God, that man knows how to kiss. It’s like his DNA was genetically altered to make him the world’s best kisser.
“Vlad is never going to let me stay now. You know that.”
“Vlad’s a good man—”
“Who threatened me. Why do you think I was sitting outside by myself last night? Nic sent me into the kitchen to get another pitcher of margaritas and Vlad cornered me. He told me if I put one toe out of line, he’d make me wish I was never born. My connection to the Death Bringers is a pretty big toe out of line, Cut.”
“Fuck. Why didn’t you tell me this last night? I’d have sliced his face from hairline to chin.”
“Uh, because you’d have sliced his face from hairline to chin. He’s your friend and your president. I’m just a random woman causing trouble. Why would I have told you?”
“Baby,” he whispers so reverently, I could almost cry. He presses his nose to my cheek with his eyes closed and this thing with Cutter has gotten so complicated now.
“Cut,” I whisper back.
“I won’t tell Vlad for now. I can’t keep quiet forever, but he needs to see you for who you are before we go there.”
Definitely complicated.
10
CUTTER
After our talk, I place a call to Dusty to set up a lunch appointment for her to meet Aja.
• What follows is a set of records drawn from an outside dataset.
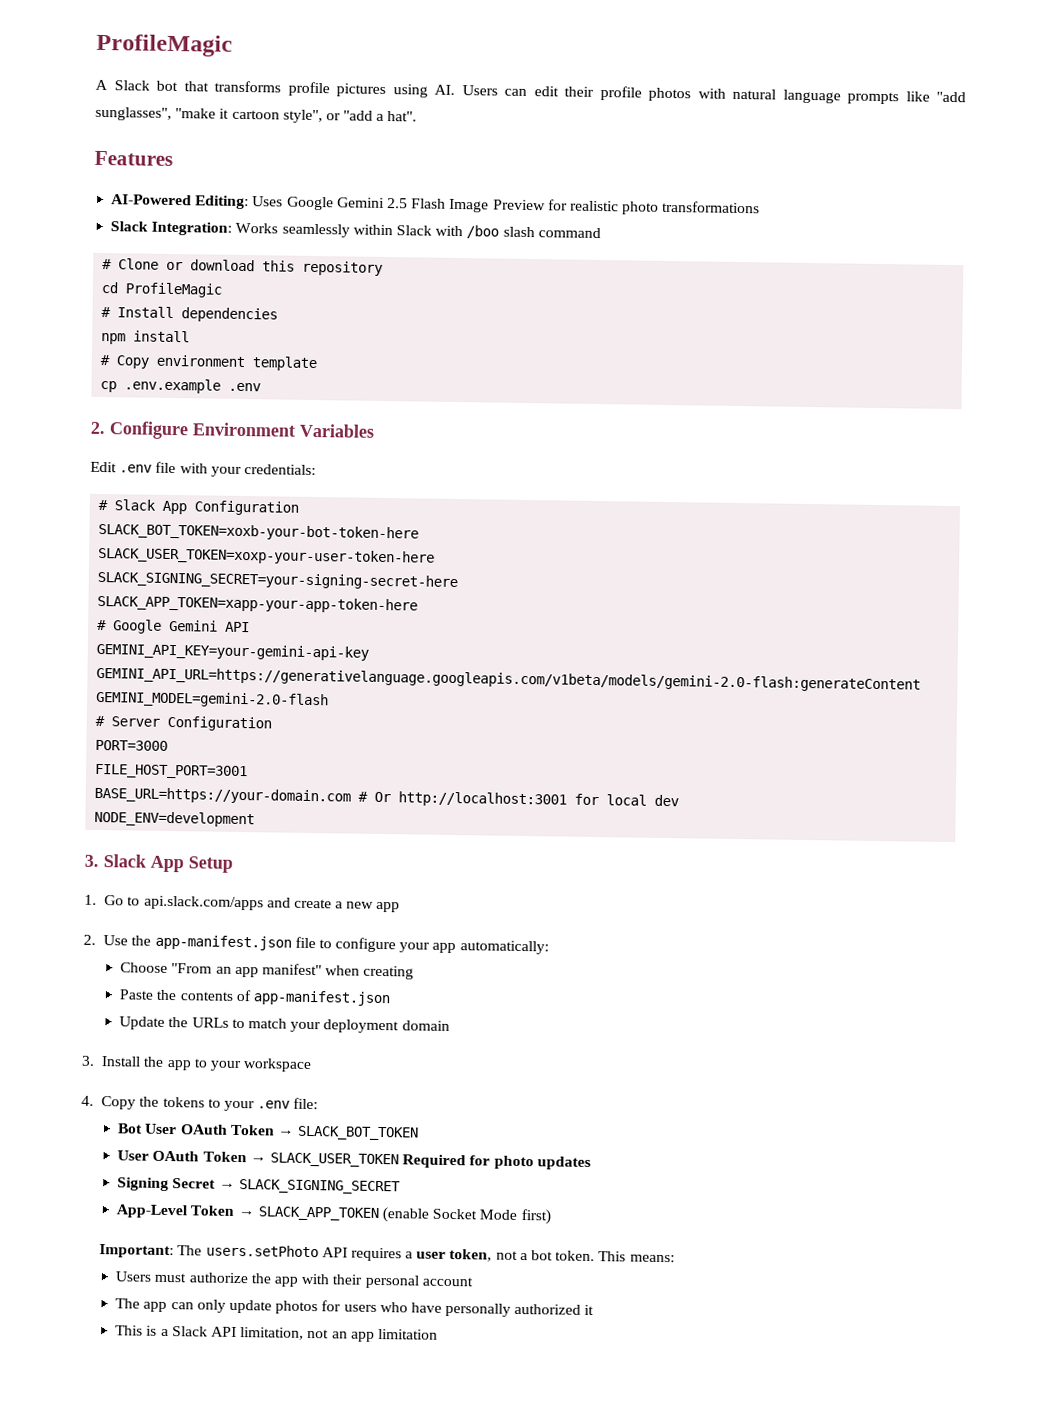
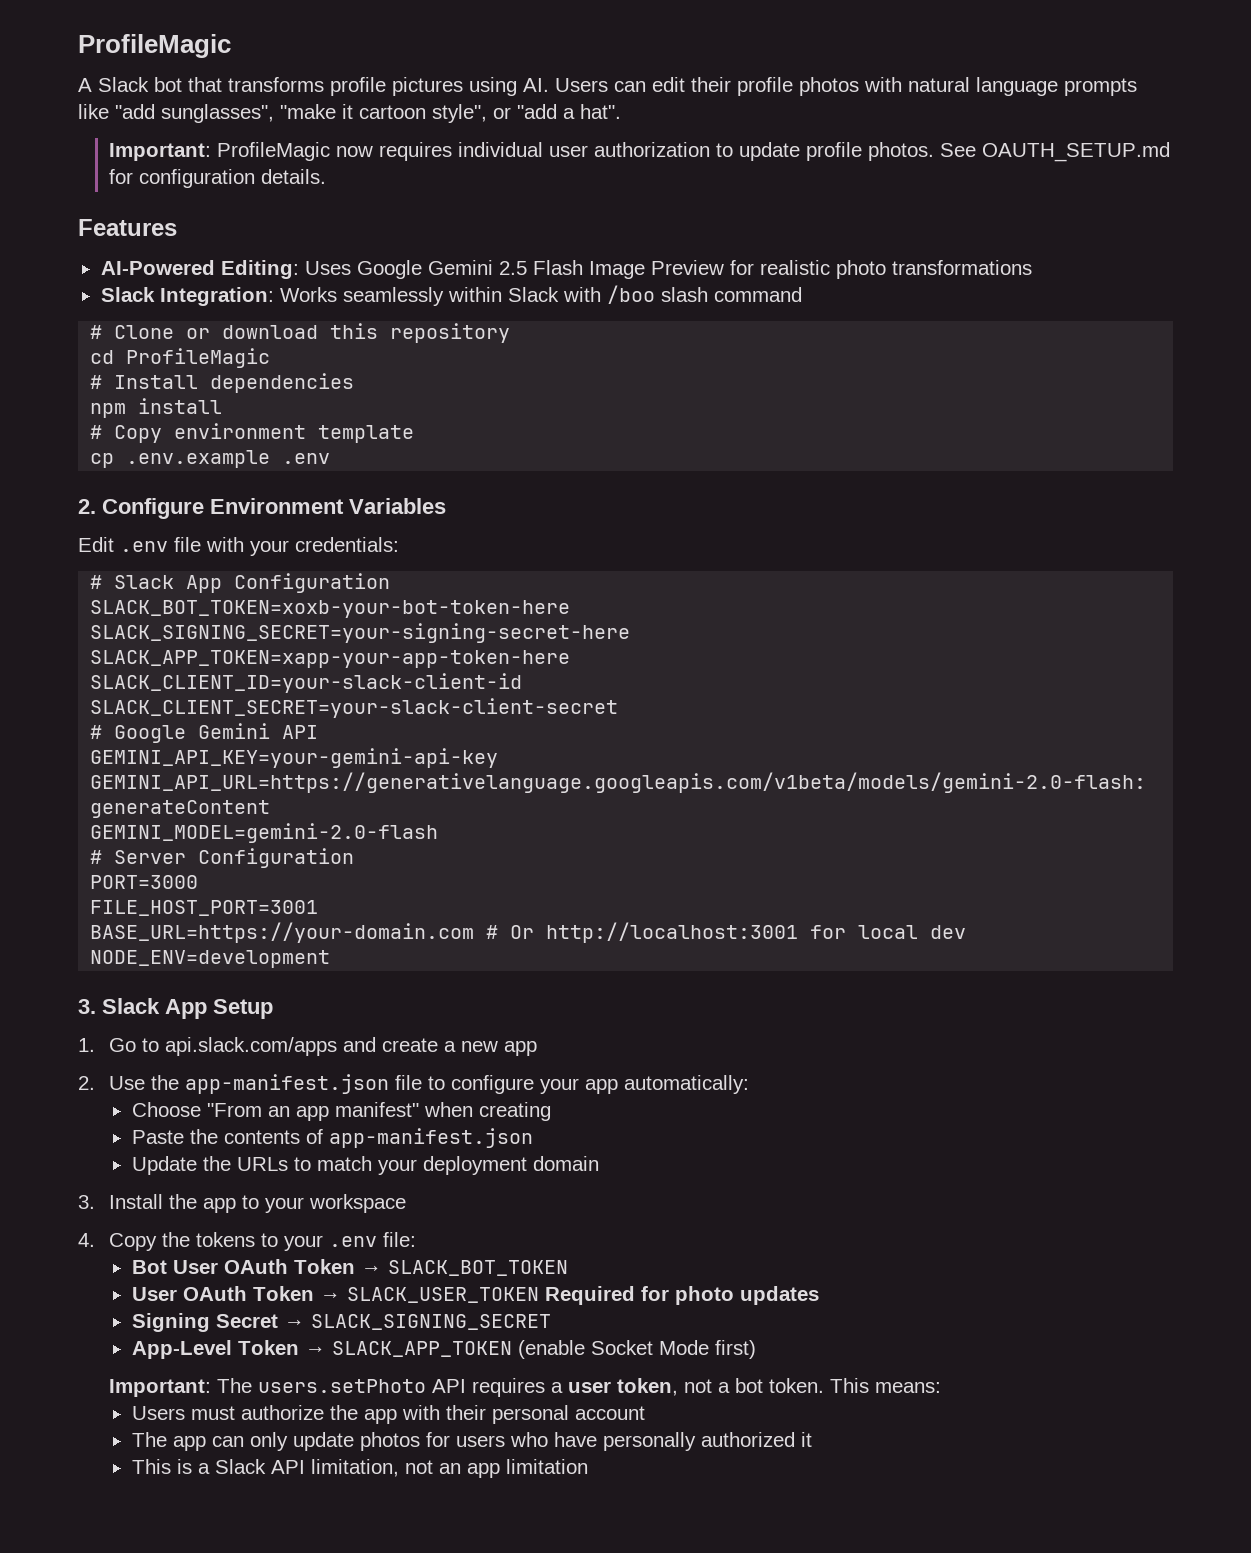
+ Important: ProfileMagic now requires individual user authorization to update profile photos. See OAUTH_SETUP.md for configuration details.
- SLACK_USER_TOKEN=xoxp-your-user-token-here
+ SLACK_CLIENT_ID=your-slack-client-id
+ SLACK_CLIENT_SECRET=your-slack-client-secret

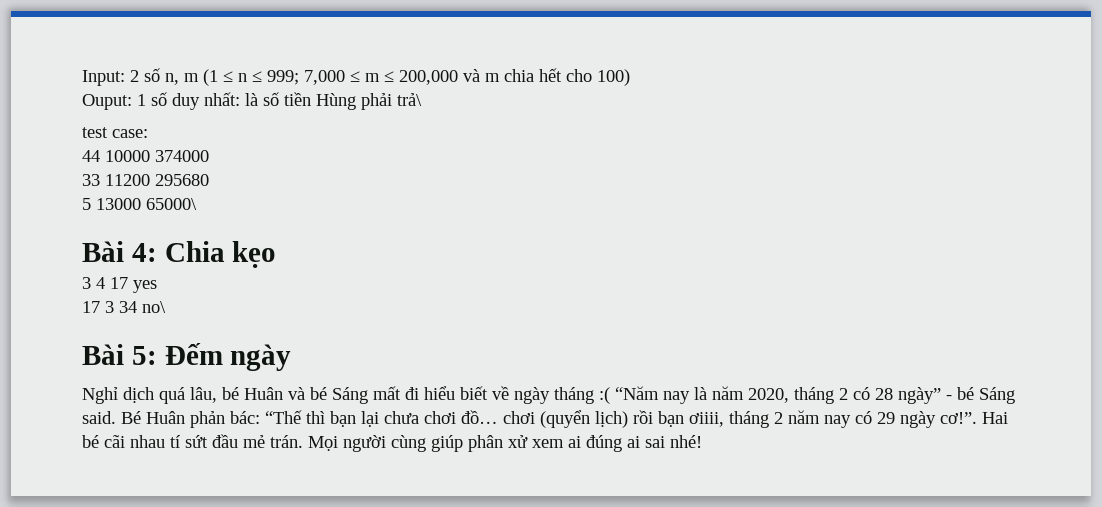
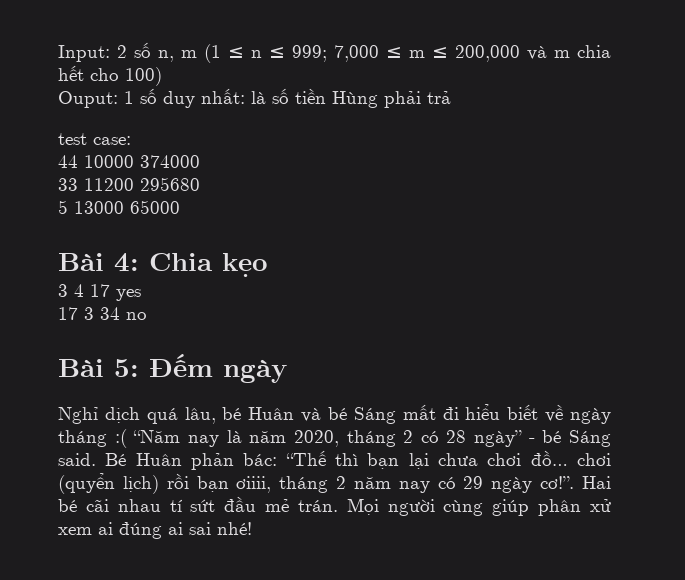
- Ouput: 1 số duy nhất: là số tiền Hùng phải trả\
+ Ouput: 1 số duy nhất: là số tiền Hùng phải trả
- 5 13000 65000\
+ 5 13000 65000
- 17 3 34 no\
+ 17 3 34 no

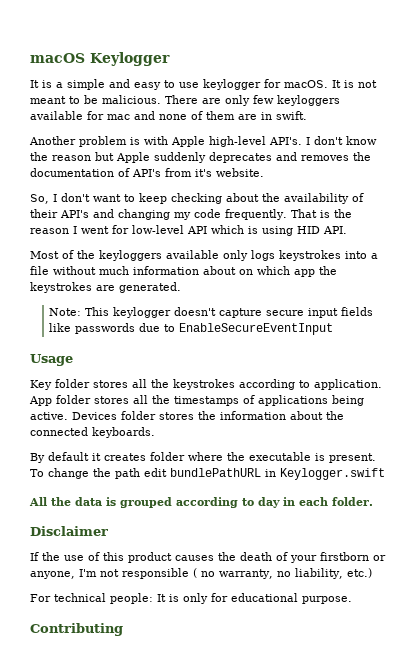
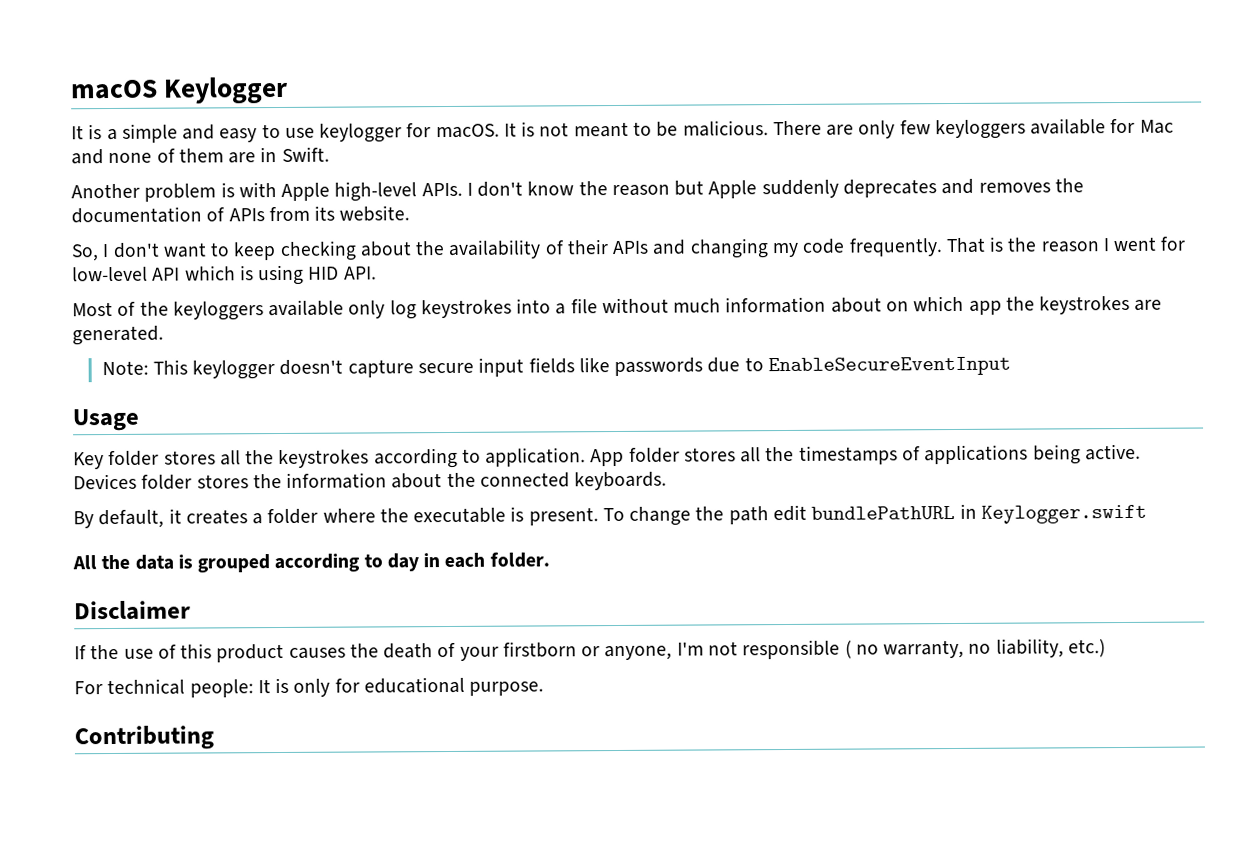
- There are only few keyloggers available for mac and none of them are in swift.
+ There are only few keyloggers available for Mac and none of them are in Swift.
- Another problem is with Apple high-level API's.
+ Another problem is with Apple high-level APIs.
- I don't know the reason but Apple suddenly deprecates and removes the documentation of API's from it's website.
+ I don't know the reason but Apple suddenly deprecates and removes the documentation of APIs from its website.
- So, I don't want to keep checking about the availability of their API's and changing my code frequently.
+ So, I don't want to keep checking about the availability of their APIs and changing my code frequently.
- Most of the keyloggers available only logs keystrokes into a file without much information about on which app the keystrokes are generated.
+ Most of the keyloggers available only log keystrokes into a file without much information about on which app the keystrokes are generated.
- By default it creates folder where the executable is present.
+ By default, it creates a folder where the executable is present.

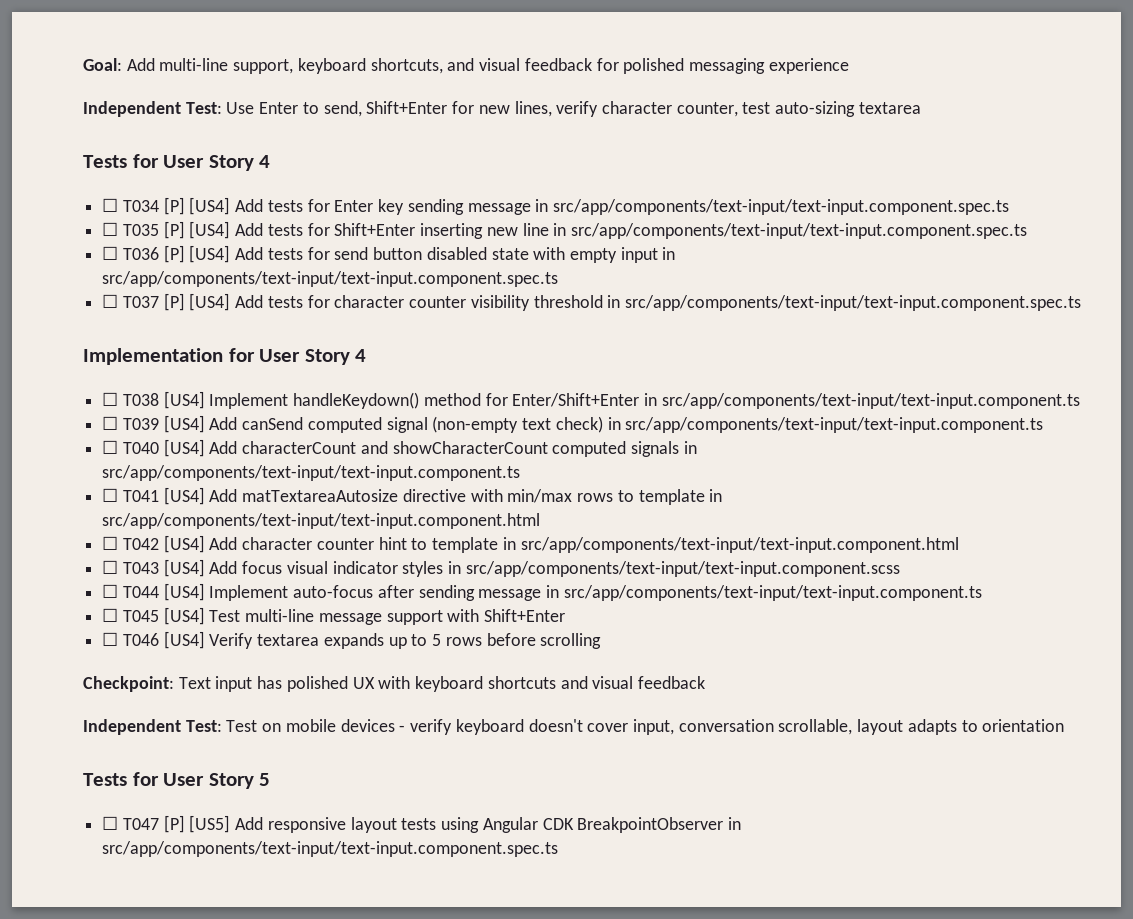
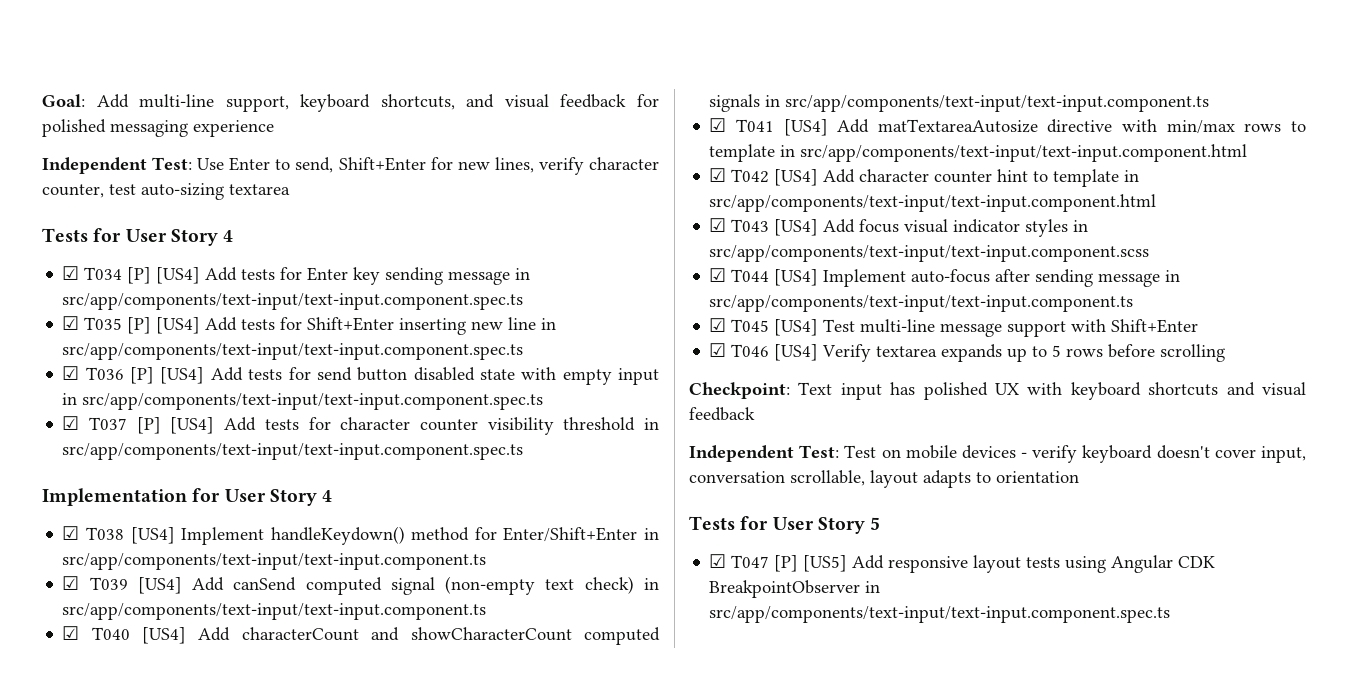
- ☐ T034 [P] [US4] Add tests for Enter key sending message in src/app/components/text-input/text-input.component.spec.ts
+ ☑ T034 [P] [US4] Add tests for Enter key sending message in src/app/components/text-input/text-input.component.spec.ts
- ☐ T035 [P] [US4] Add tests for Shift+Enter inserting new line in src/app/components/text-input/text-input.component.spec.ts
+ ☑ T035 [P] [US4] Add tests for Shift+Enter inserting new line in src/app/components/text-input/text-input.component.spec.ts
- ☐ T036 [P] [US4] Add tests for send button disabled state with empty input in src/app/components/text-input/text-input.component.spec.ts
+ ☑ T036 [P] [US4] Add tests for send button disabled state with empty input in src/app/components/text-input/text-input.component.spec.ts
- ☐ T037 [P] [US4] Add tests for character counter visibility threshold in src/app/components/text-input/text-input.component.spec.ts
+ ☑ T037 [P] [US4] Add tests for character counter visibility threshold in src/app/components/text-input/text-input.component.spec.ts
- ☐ T038 [US4] Implement handleKeydown() method for Enter/Shift+Enter in src/app/components/text-input/text-input.component.ts
+ ☑ T038 [US4] Implement handleKeydown() method for Enter/Shift+Enter in src/app/components/text-input/text-input.component.ts
- ☐ T039 [US4] Add canSend computed signal (non-empty text check) in src/app/components/text-input/text-input.component.ts
+ ☑ T039 [US4] Add canSend computed signal (non-empty text check) in src/app/components/text-input/text-input.component.ts
- ☐ T040 [US4] Add characterCount and showCharacterCount computed signals in src/app/components/text-input/text-input.component.ts
+ ☑ T040 [US4] Add characterCount and showCharacterCount computed signals in src/app/components/text-input/text-input.component.ts
- ☐ T041 [US4] Add matTextareaAutosize directive with min/max rows to template in src/app/components/text-input/text-input.component.html
+ ☑ T041 [US4] Add matTextareaAutosize directive with min/max rows to template in src/app/components/text-input/text-input.component.html
- ☐ T042 [US4] Add character counter hint to template in src/app/components/text-input/text-input.component.html
+ ☑ T042 [US4] Add character counter hint to template in src/app/components/text-input/text-input.component.html
- ☐ T043 [US4] Add focus visual indicator styles in src/app/components/text-input/text-input.component.scss
+ ☑ T043 [US4] Add focus visual indicator styles in src/app/components/text-input/text-input.component.scss
- ☐ T044 [US4] Implement auto-focus after sending message in src/app/components/text-input/text-input.component.ts
+ ☑ T044 [US4] Implement auto-focus after sending message in src/app/components/text-input/text-input.component.ts
- ☐ T045 [US4] Test multi-line message support with Shift+Enter
+ ☑ T045 [US4] Test multi-line message support with Shift+Enter
- ☐ T046 [US4] Verify textarea expands up to 5 rows before scrolling
+ ☑ T046 [US4] Verify textarea expands up to 5 rows before scrolling
- ☐ T047 [P] [US5] Add responsive layout tests using Angular CDK BreakpointObserver in src/app/components/text-input/text-input.component.spec.ts
+ ☑ T047 [P] [US5] Add responsive layout tests using Angular CDK BreakpointObserver in src/app/components/text-input/text-input.component.spec.ts

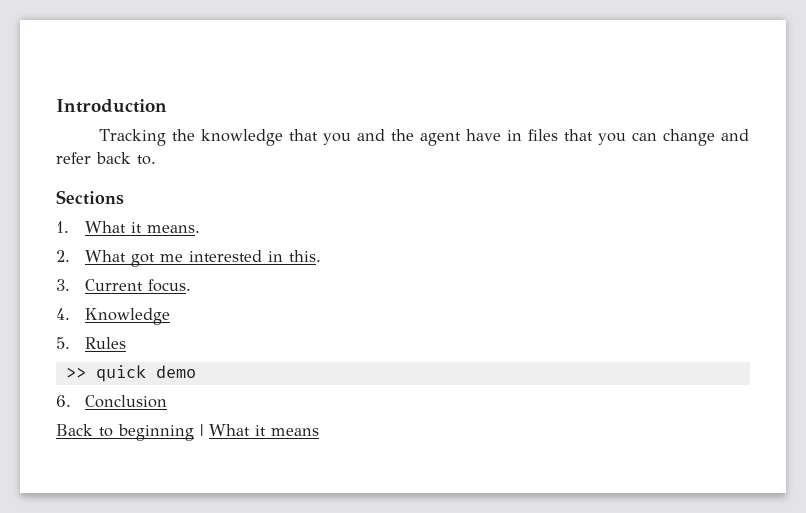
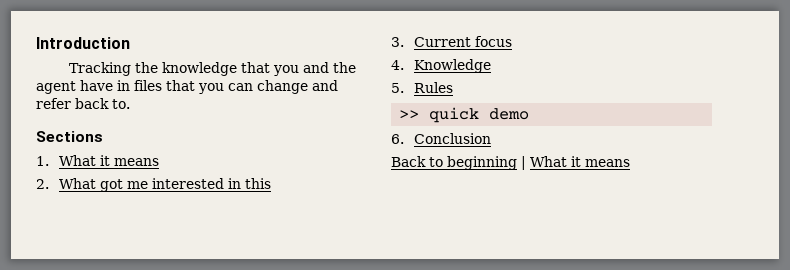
- 1. What it means.
+ 1. What it means
- 2. What got me interested in this.
+ 2. What got me interested in this
- 3. Current focus.
+ 3. Current focus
I tell her I’ll bring the food. Mexican today. Dusty is a woman who loves good food and I’m not above buttering her up to get her to see that Aja would make a good fit. Since I plan on keeping her around, she needs a job to feel good about herself. The days of Aja not getting what she wants are over. No more settling for the scraps of life, of doing things she doesn’t want to do simply to survive. She stays with me, those years will become distant ugly memories.